One experiment that is not only interesting but also easy to reproduce in small groups or individually is the experiment on afterimages. Briefly, students are to focus on an image known to produce an afterimage (see link below) and to record their experience in a lab manual. You may choose to vary the experiment to include not only different stimuli but also how long one focuses on the stimuli.

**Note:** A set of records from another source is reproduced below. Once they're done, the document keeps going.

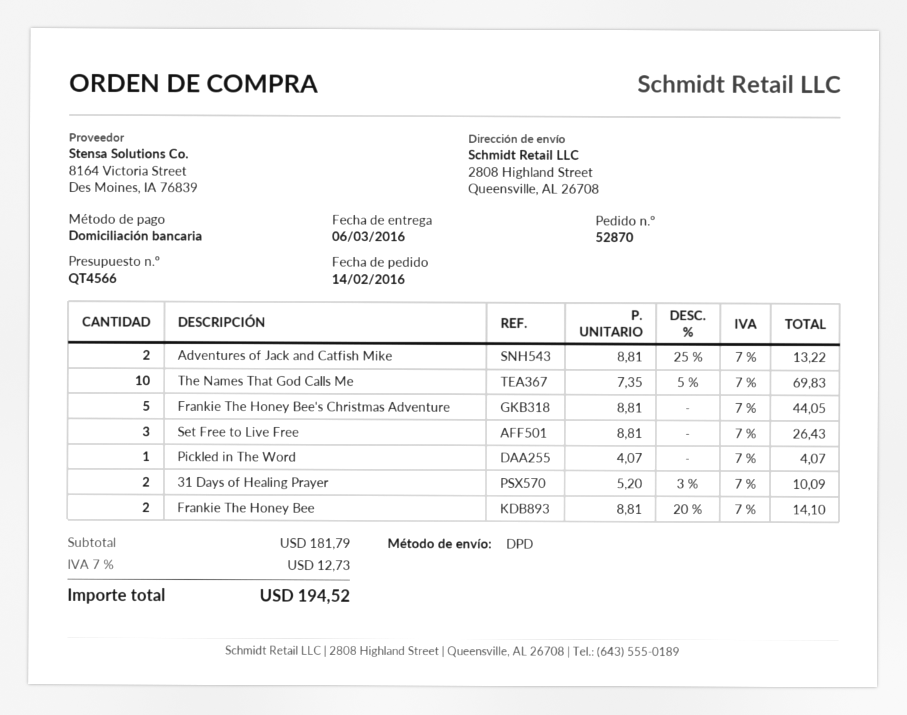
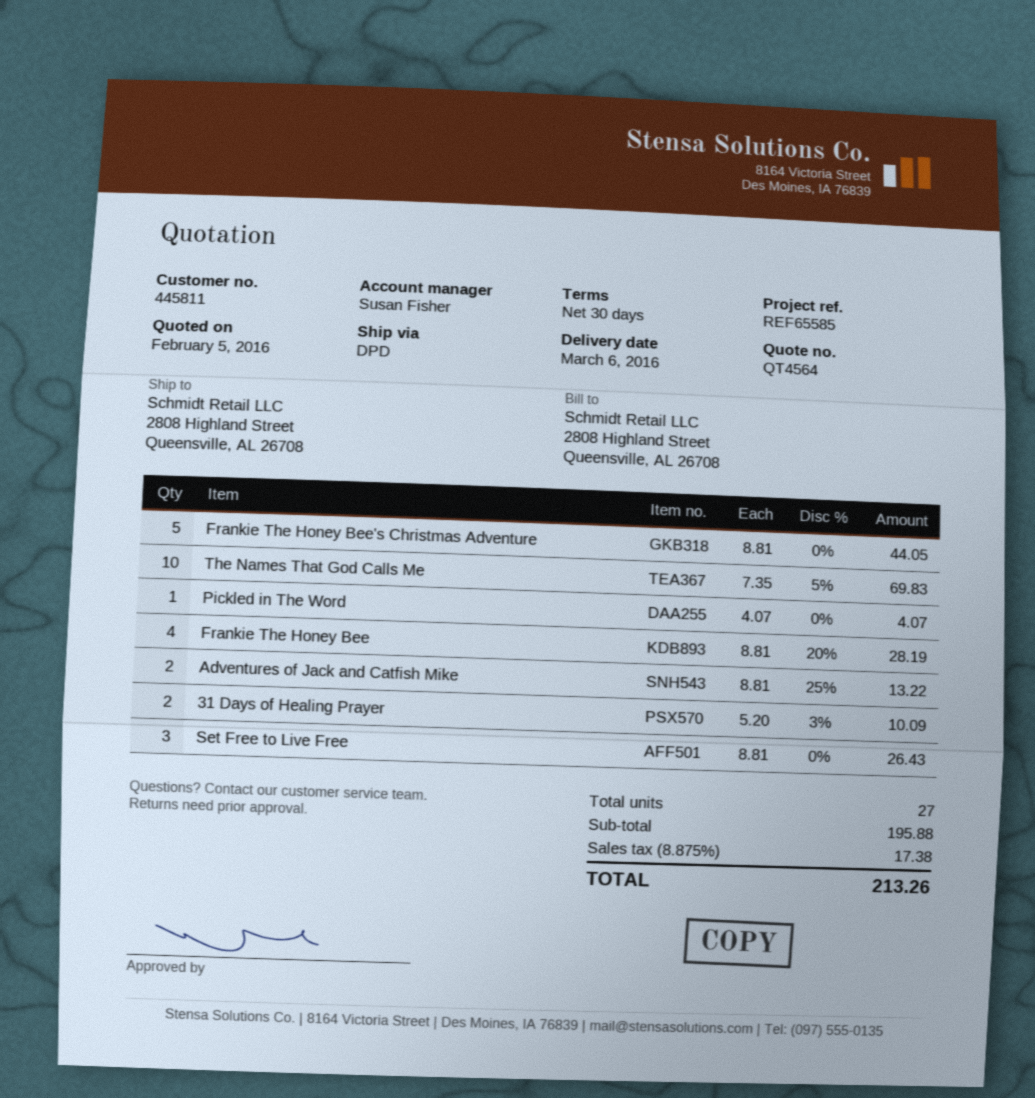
quote number: QT4566 -> QT4564
Frankie The Honey Bee: 2 x 8.81 - 20% = 14.10 -> 4 x 8.81 - 20% = 28.19
subtotal: 181.79 -> 195.88
tax: 7% = 12.73 -> 8.875% = 17.38
total: 194.52 -> 213.26

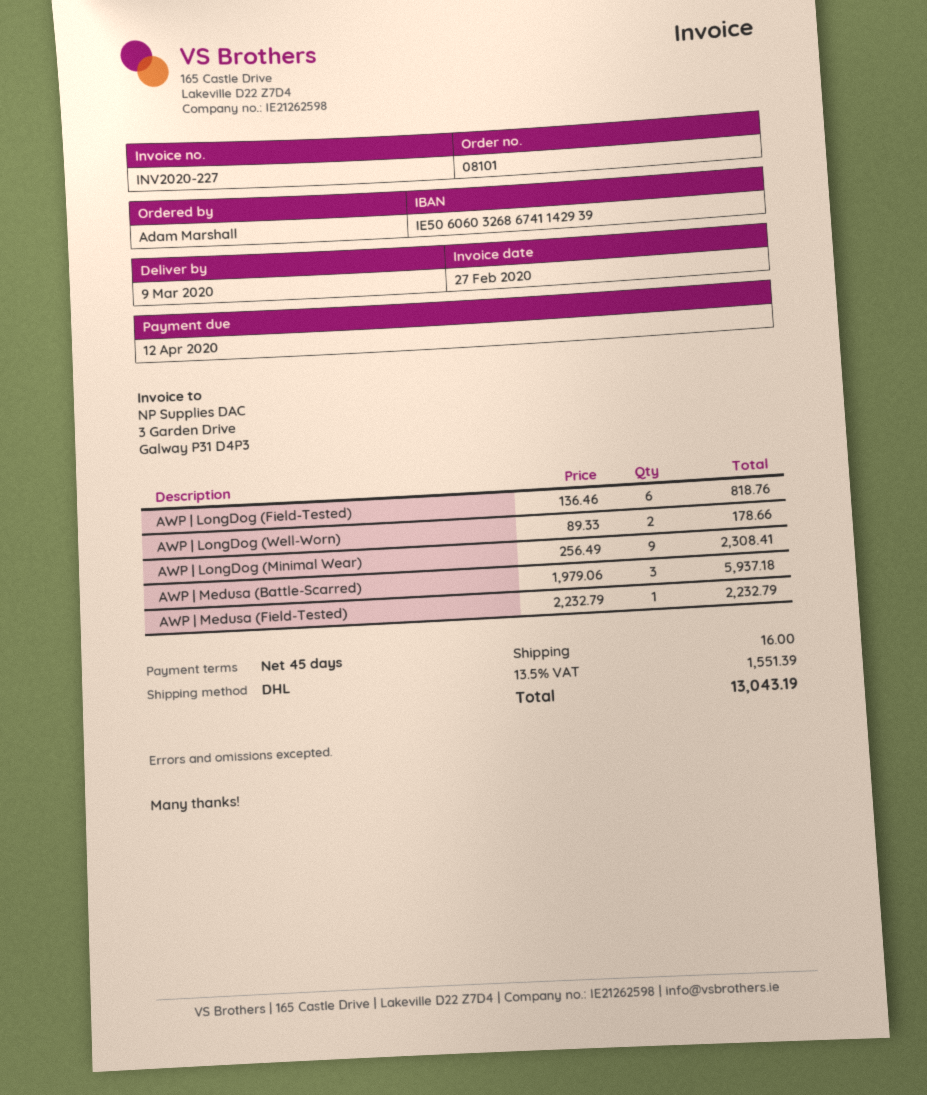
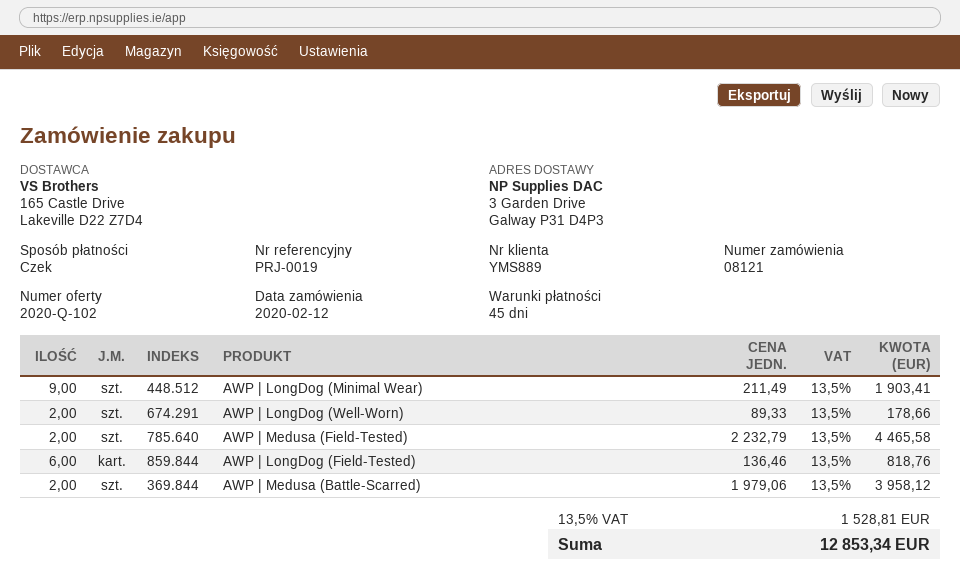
order number: 08101 -> 08121
AWP | LongDog (Minimal Wear): 9 x 256.49 = 2308.41 -> 9 x 211.49 = 1903.41
AWP | Medusa (Battle-Scarred): 3 x 1979.06 = 5937.18 -> 2 x 1979.06 = 3958.12
AWP | Medusa (Field-Tested): 1 x 2232.79 = 2232.79 -> 2 x 2232.79 = 4465.58
shipping: 16.00 -> none
tax: 13.5% = 1551.39 -> 13.5% = 1528.81
total: 13043.19 -> 12853.34

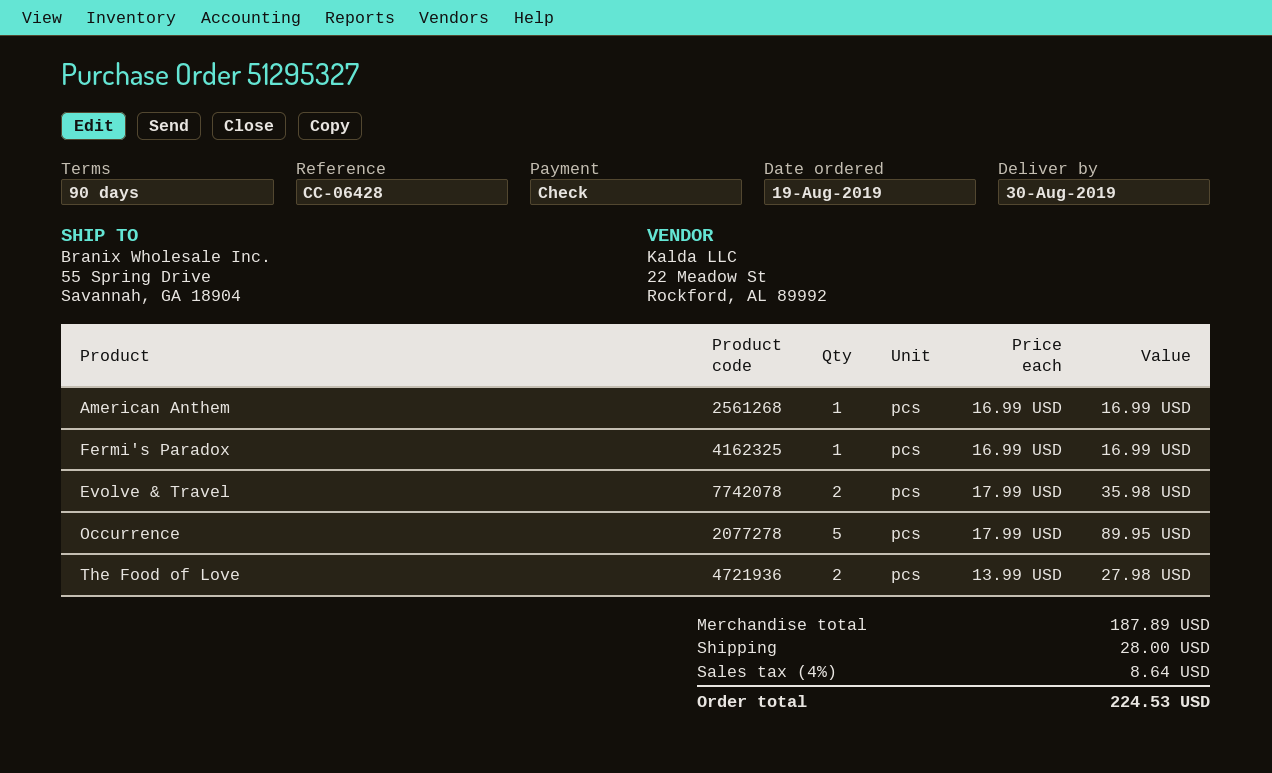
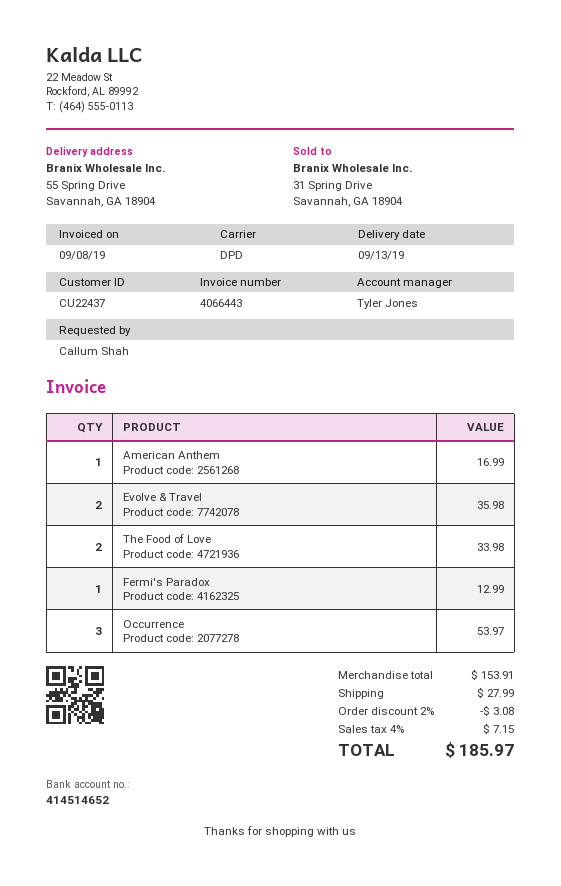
delivery date: 2019-08-30 -> 2019-09-13
Fermi's Paradox: 1 for 16.99 -> 1 for 12.99
Occurrence: 5 for 89.95 -> 3 for 53.97
The Food of Love: 2 for 27.98 -> 2 for 33.98
subtotal: 187.89 -> 153.91
discount: none -> 2% = 3.08
shipping: 28.00 -> 27.99
tax: 4% = 8.64 -> 4% = 7.15
total: 224.53 -> 185.97

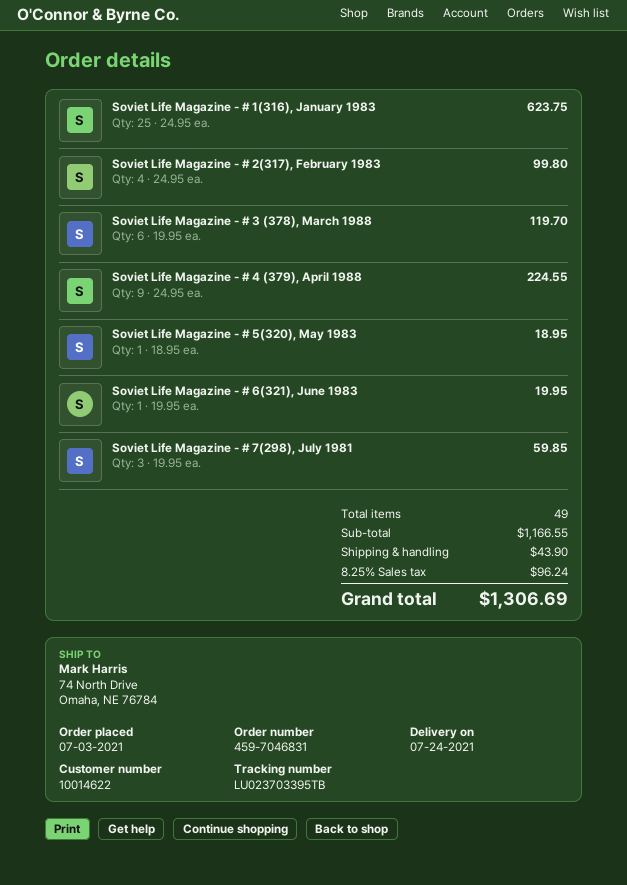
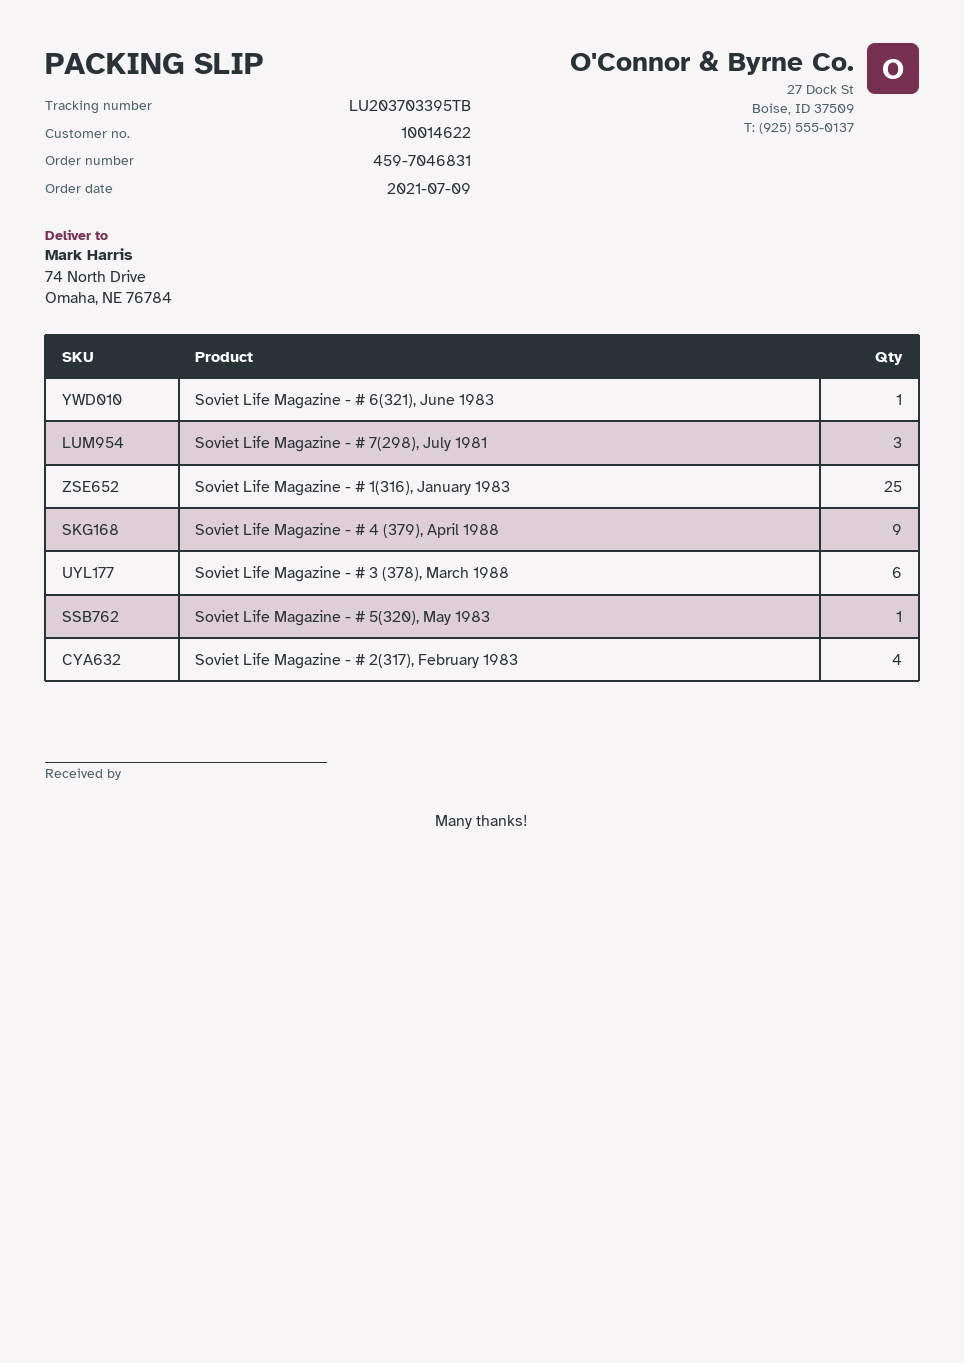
order date: 2021-07-03 -> 2021-07-09
tracking number: LU023703395TB -> LU203703395TB

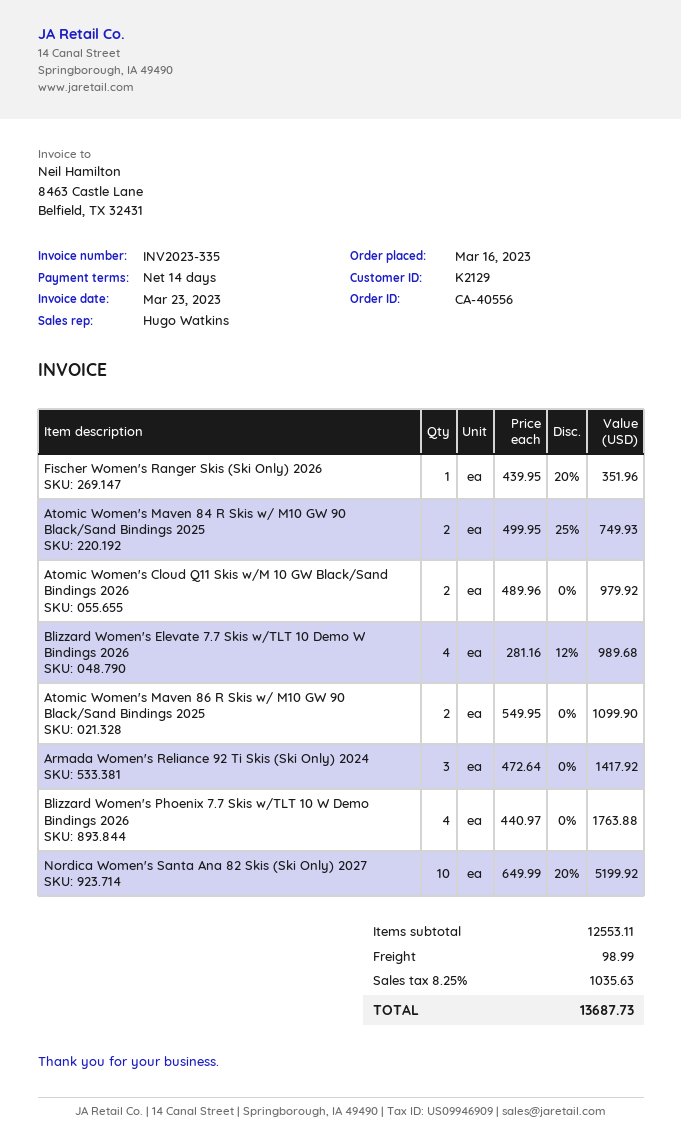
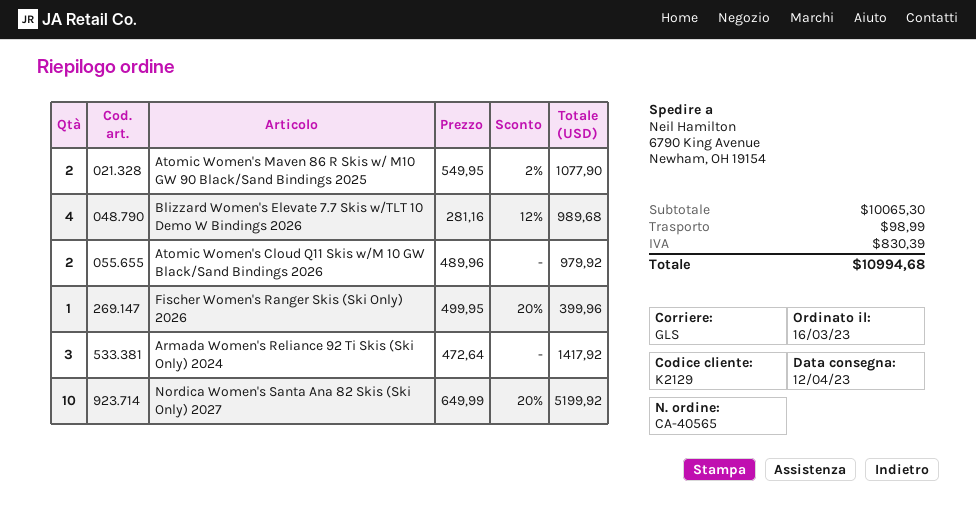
order number: CA-40556 -> CA-40565
Fischer Women's Ranger Skis (Ski Only) 2026: 1 x 439.95 - 20% = 351.96 -> 1 x 499.95 - 20% = 399.96
Atomic Women's Maven 84 R Skis w/ M10 GW 90 Black/Sand Bindings 2025: 2 x 499.95 - 25% = 749.93 -> none
Atomic Women's Maven 86 R Skis w/ M10 GW 90 Black/Sand Bindings 2025: 2 x 549.95 = 1099.90 -> 2 x 549.95 - 2% = 1077.90
Blizzard Women's Phoenix 7.7 Skis w/TLT 10 W Demo Bindings 2026: 4 x 440.97 = 1763.88 -> none
subtotal: 12553.11 -> 10065.30
tax: 1035.63 -> 830.39
total: 13687.73 -> 10994.68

https://archive.org/details/experimentalpsyc01titcuoft
http://www.animations.physics.unsw.edu.au/jw/light/complementary-colours.htm
3. Information Processing
The goal of this exercise is to help students understand the information processing model. Begin by showing students the 30-second video clip below. Tell them that their job is to watch carefully because after they watch the clip they will have to summarize it well enough so someone who has not seen it will understand its content and story. After they watch the clip, give them a few minutes to write their narrative of its content. Then, ask the students “How did you study the video?” “How did you determine what information you attended to?” “What strategy did you use to ensure you remembered it well enough to write about it?” Next, ask the students the following questions: What color was the motor boat in the video? How many people were in the canoe? Who was the last person to fall off the raft? Chances are, less if any, students will answer these questions correctly. Now present them with Figure 1.2 (the information processing model) and talk about how much of the sensory details did not make it past the sensory register, and that only the gist of the video made it to a long-term memory store.